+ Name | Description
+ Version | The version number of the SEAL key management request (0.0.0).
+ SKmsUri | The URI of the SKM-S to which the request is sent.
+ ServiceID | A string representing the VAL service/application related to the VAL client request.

****************************************

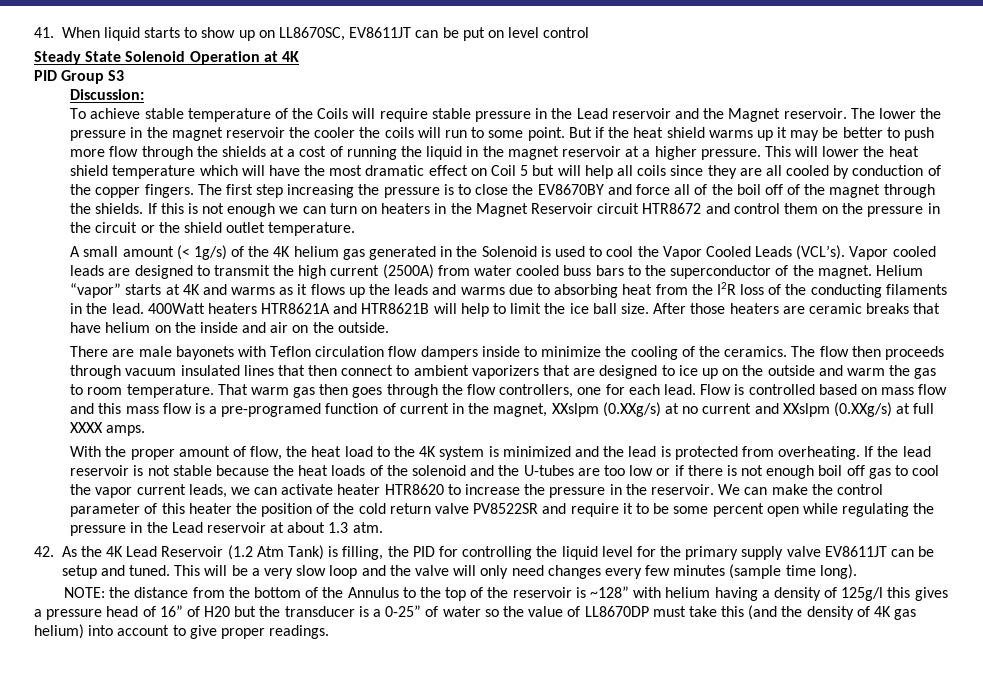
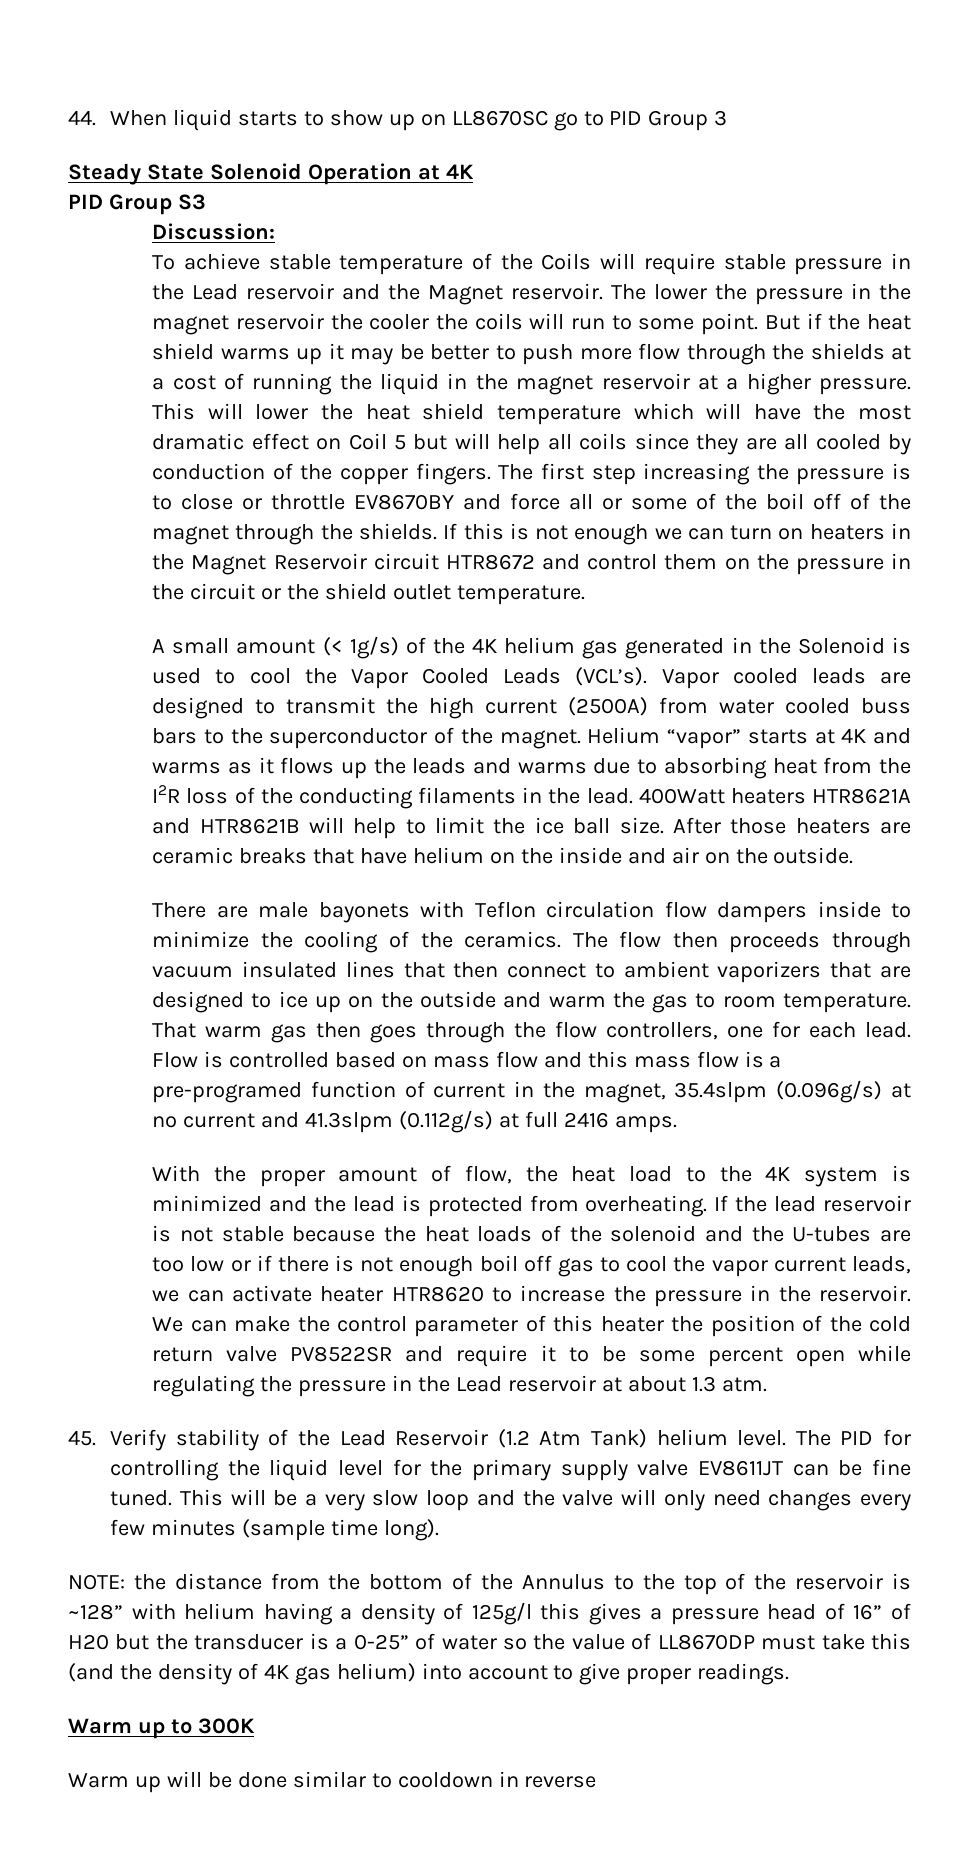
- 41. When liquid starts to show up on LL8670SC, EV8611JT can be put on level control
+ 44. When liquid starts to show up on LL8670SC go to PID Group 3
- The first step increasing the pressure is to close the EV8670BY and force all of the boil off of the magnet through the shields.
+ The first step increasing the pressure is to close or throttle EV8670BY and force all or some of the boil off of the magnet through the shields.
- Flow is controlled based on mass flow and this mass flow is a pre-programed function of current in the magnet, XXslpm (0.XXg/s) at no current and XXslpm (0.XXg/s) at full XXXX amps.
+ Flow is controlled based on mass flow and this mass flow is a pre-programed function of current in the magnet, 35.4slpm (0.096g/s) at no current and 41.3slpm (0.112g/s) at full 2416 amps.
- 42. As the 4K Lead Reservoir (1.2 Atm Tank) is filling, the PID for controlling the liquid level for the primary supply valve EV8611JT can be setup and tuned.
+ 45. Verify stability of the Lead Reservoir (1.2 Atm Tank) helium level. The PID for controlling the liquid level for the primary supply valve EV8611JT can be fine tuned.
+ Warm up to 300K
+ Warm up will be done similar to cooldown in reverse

****************************************

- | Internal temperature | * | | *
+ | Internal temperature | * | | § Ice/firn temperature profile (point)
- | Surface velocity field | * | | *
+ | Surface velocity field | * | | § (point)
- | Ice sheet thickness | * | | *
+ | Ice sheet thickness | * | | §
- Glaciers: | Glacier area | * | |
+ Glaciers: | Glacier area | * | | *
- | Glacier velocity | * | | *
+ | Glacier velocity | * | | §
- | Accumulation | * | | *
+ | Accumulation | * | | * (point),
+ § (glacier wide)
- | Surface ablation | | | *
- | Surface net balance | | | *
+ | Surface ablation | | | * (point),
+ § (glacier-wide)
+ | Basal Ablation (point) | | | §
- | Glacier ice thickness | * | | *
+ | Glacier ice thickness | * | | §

****************************************

What you should do: When the line with "Name | Description" is reached in the data above, begin copying, and stop after the line with "VAL client request."; copy each line exactly, both ends included.

Answer space:
+ Name | Description
+ Version | The version number of the SEAL key management request (0.0.0).
+ SKmsUri | The URI of the SKM-S to which the request is sent.
+ ServiceID | A string representing the VAL service/application related to the VAL client request.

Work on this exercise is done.